Ecclesiastes 10:18

18 When you are too lazy to repair your roof, it will leak, and the house will fall in.

Ecclesiastes 10:18 Meaning and Commentary

Ecclesiastes 10:18

By much slothfulness the building decayeth
Or, "by slothfulnesses" F7, The word is in the dual number, and so may signify the slothfulness of the hands, as Aben Ezra, of both hands, and of both feet; or the various kinds of slothfulness, as the Arabic version, slothfulness both of body and mind; or of all sorts of persons, superiors and inferiors, princes and subjects; and with respect to all things present and future: and, as through slothfulness a material building decays; or a "beam", as the word signifies, the raftering of a house, the roof, which consists of rafters and beams joined together when the tiling is decayed by winds and rains, or any breaches made in the rafters, and no care taken to repair, the whole falls in, and the house is in ruins: so figurative buildings, families, churches, and kingdoms, come to nothing, through the sluggishness of masters of families, ministers of the word, and civil magistrates; to the latter of which more especially this is to be applied, who give up themselves to luxury and sloth; and, through idleness of the hands, the house droppeth through;
or, "through the letting" or "hanging down of the hands" F8; the remissness of them, as is to be observed in idle persons, who will not lift them up to work; particularly to repair a breach in a house, by means of which the rain drops through it, and makes it uncomfortable and unsafe being in it; and, in process of time, that itself drops to the ground: and this expresses the same thing, how, through the neglect of the civil magistrate, a commonwealth comes to nothing; or, however, the members of it become wretched and miserable.


FOOTNOTES:

F7 (Mytlueb) "in pigritiis", Montanus; "per duplicem pigritiam", Tigurine version; "pigritia amborum", Junius & Tremellius.
F8 (twlqvb) "per remissionem", Tigurine version; "demissione", Junius & Tremellius, Piscator, Gejerus; so Cocceius, Rambachius.

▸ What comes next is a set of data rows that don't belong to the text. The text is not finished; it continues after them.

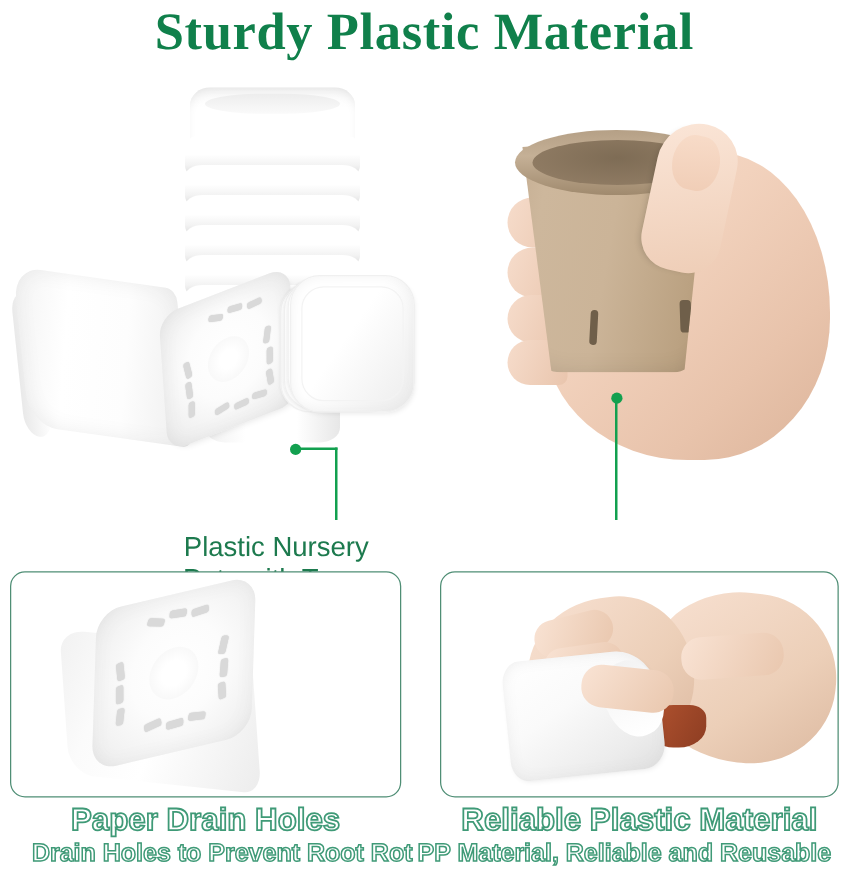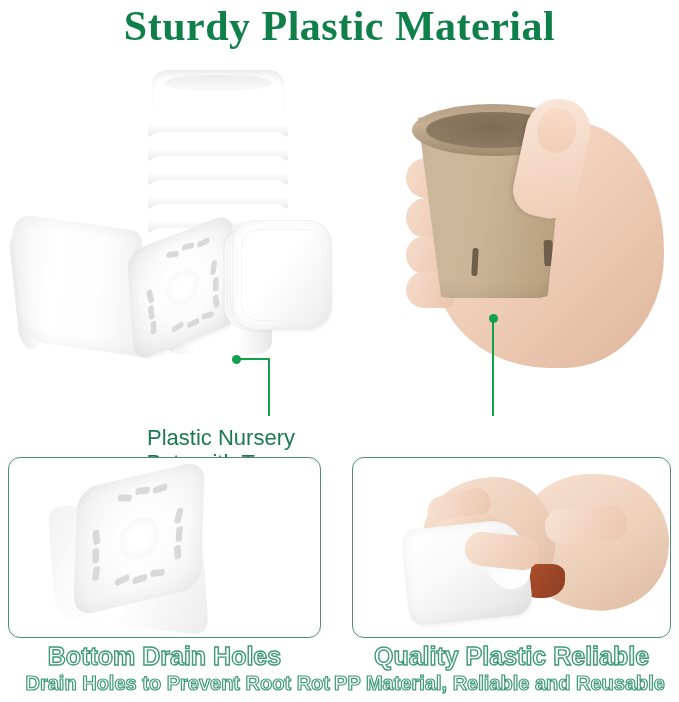--- a/index.html
+++ b/index.html
@@ -374,7 +374,7 @@
   </div>
 </div>
 
-<div class="outline-cap oc-title" id="oc-l1">Bottom Drain Holes</div>
+<div class="outline-cap oc-title" id="oc-l1">Paper Drain Holes</div>
 <div class="outline-cap oc-sub" id="oc-l2">Drain Holes to Prevent Root Rot</div>
 <div class="outline-cap oc-title" id="oc-r1">Quality Plastic Reliable</div>
 <div class="outline-cap oc-sub" id="oc-r2">PP Material, Reliable and Reusable</div>

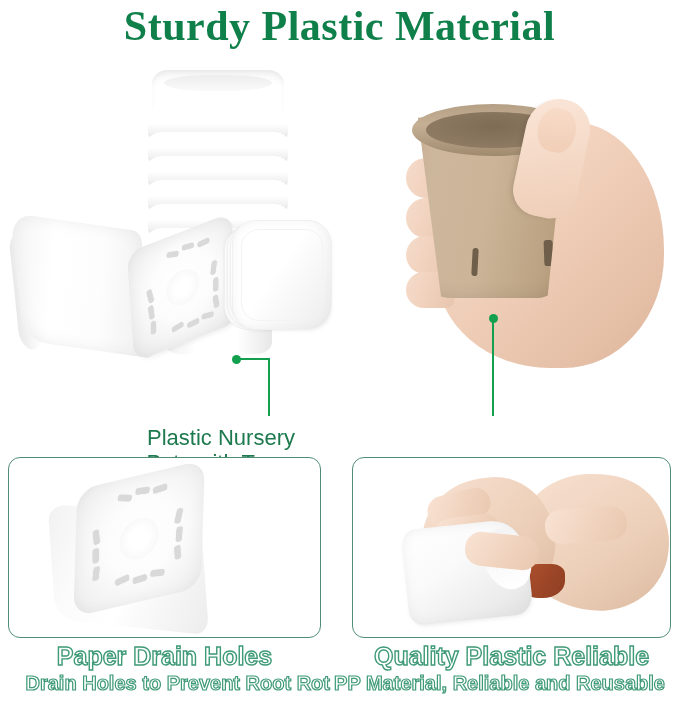--- a/index.html
+++ b/index.html
@@ -376,7 +376,7 @@
 
 <div class="outline-cap oc-title" id="oc-l1">Paper Drain Holes</div>
 <div class="outline-cap oc-sub" id="oc-l2">Drain Holes to Prevent Root Rot</div>
-<div class="outline-cap oc-title" id="oc-r1">Quality Plastic Reliable</div>
+<div class="outline-cap oc-title" id="oc-r1">Reliable Plastic Material</div>
 <div class="outline-cap oc-sub" id="oc-r2">PP Material, Reliable and Reusable</div>
 
 </body></html>

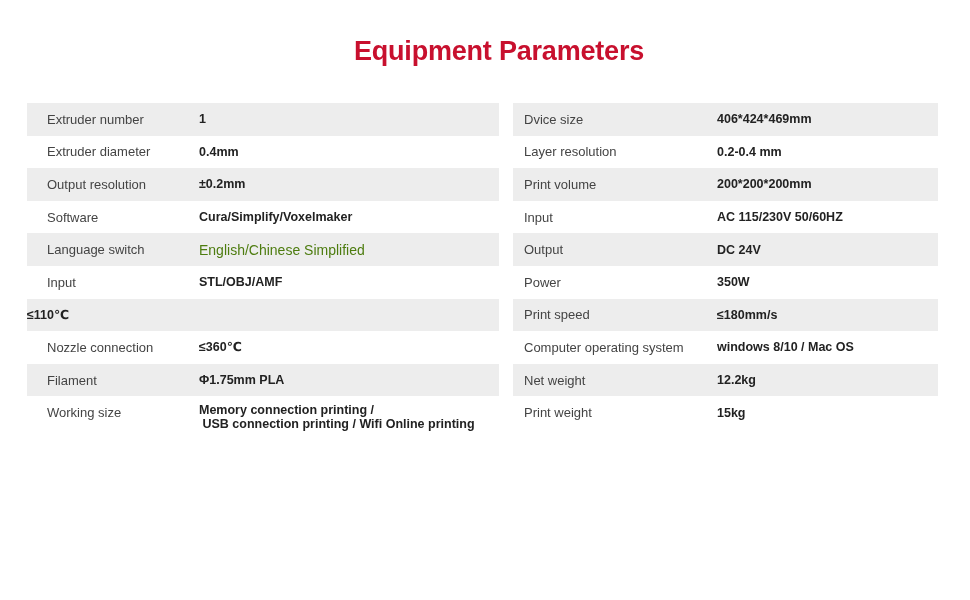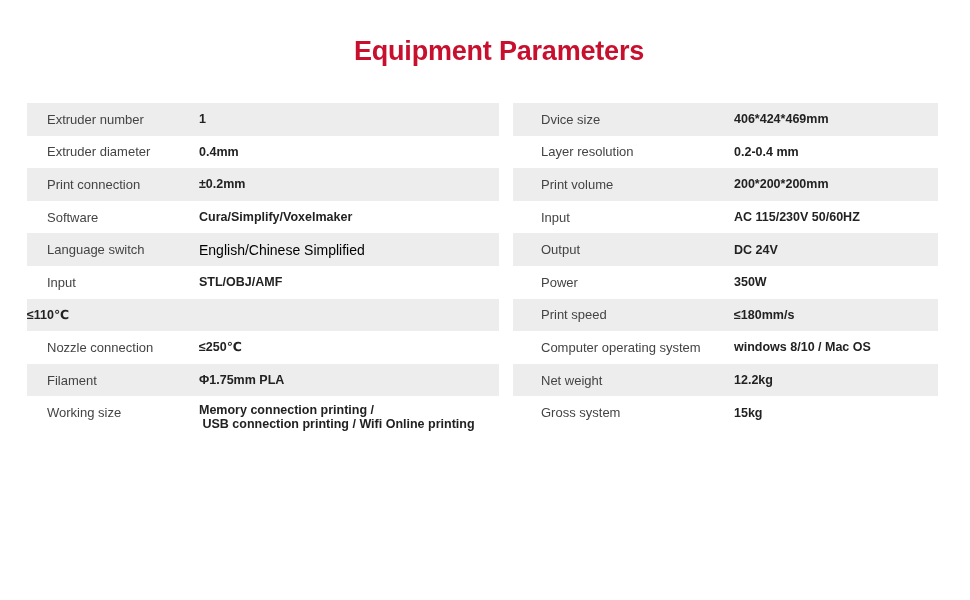--- a/index.html
+++ b/index.html
@@ -67,7 +67,7 @@
       padding-left: 0;
     }
     .right .label {
-      padding-left: 28px;
+      padding-left: 11px;
       width: 193px;
       flex: 0 0 193px;
     }

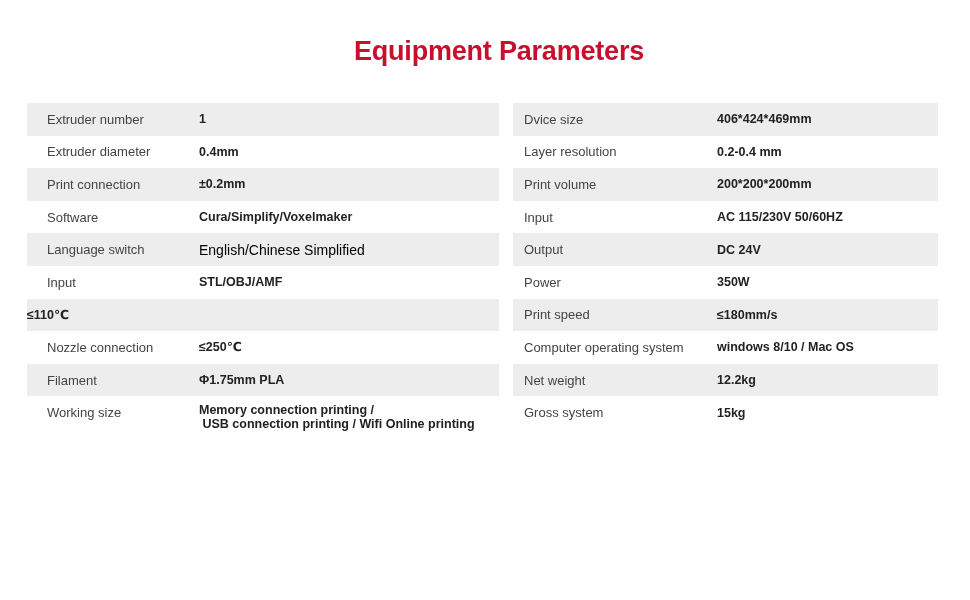--- a/index.html
+++ b/index.html
@@ -97,7 +97,7 @@
     <span class="value">0.4mm</span>
   </div>
   <div class="row shaded">
-    <span class="label">Print connection</span>
+    <span class="label">Output resolution</span>
     <span class="value">±0.2mm</span>
   </div>
   <div class="row">

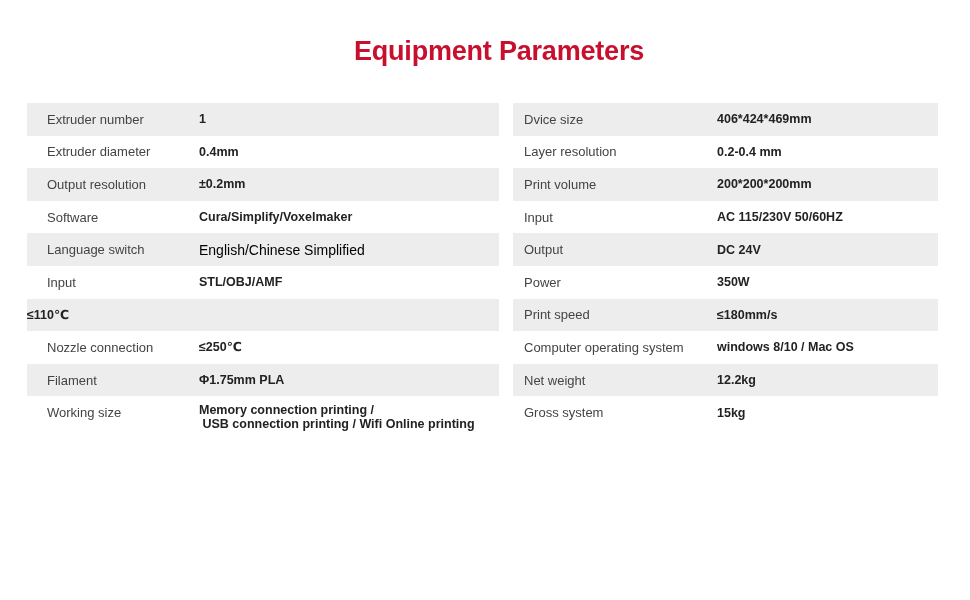--- a/index.html
+++ b/index.html
@@ -74,7 +74,7 @@
     .value.plain {
       font-weight: normal;
       font-size: 14px;
-      color: #000000;
+      color: #4d7c0f;
     }
     .value.multi {
       white-space: pre;

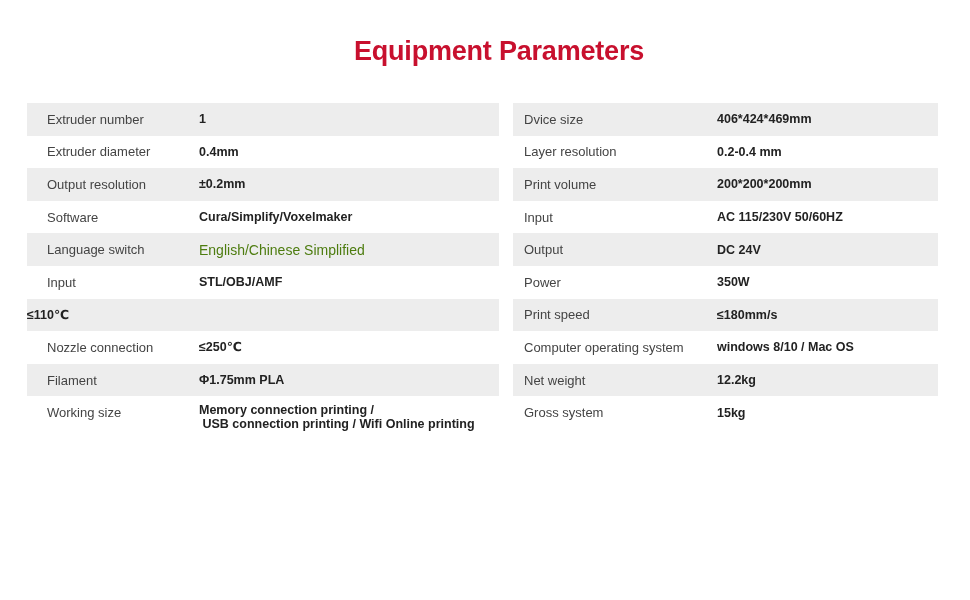--- a/index.html
+++ b/index.html
@@ -117,7 +117,7 @@
   </div>
   <div class="row">
     <span class="label">Nozzle connection</span>
-    <span class="value">≤250℃</span>
+    <span class="value">≤360℃</span>
   </div>
   <div class="row shaded">
     <span class="label">Filament</span>

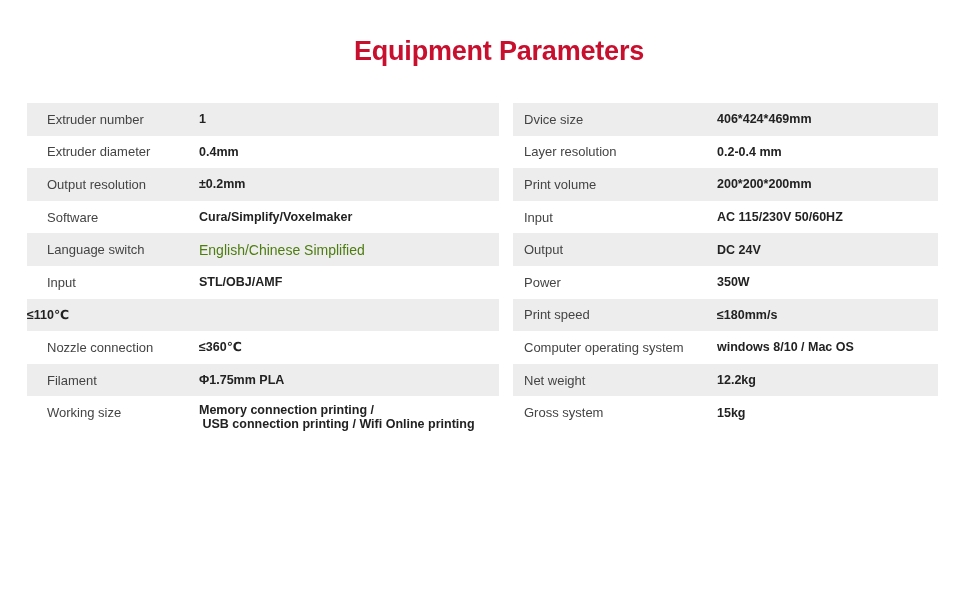--- a/index.html
+++ b/index.html
@@ -168,7 +168,7 @@
     <span class="value">12.2kg</span>
   </div>
   <div class="row">
-    <span class="label">Gross system</span>
+    <span class="label">Print weight</span>
     <span class="value">15kg</span>
   </div>
 </div>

Ecclesiastes 10:18 In-Context

16 A country is in trouble when its king is a youth and its leaders feast all night long.
17 But a country is fortunate to have a king who makes his own decisions and leaders who eat at the proper time, who control themselves and don't get drunk.
18 When you are too lazy to repair your roof, it will leak, and the house will fall in.
19 Feasting makes you happy and wine cheers you up, but you can't have either without money.
20 Don't criticize the king, even silently, and don't criticize the rich, even in the privacy of your bedroom. A bird might carry the message and tell them what you said.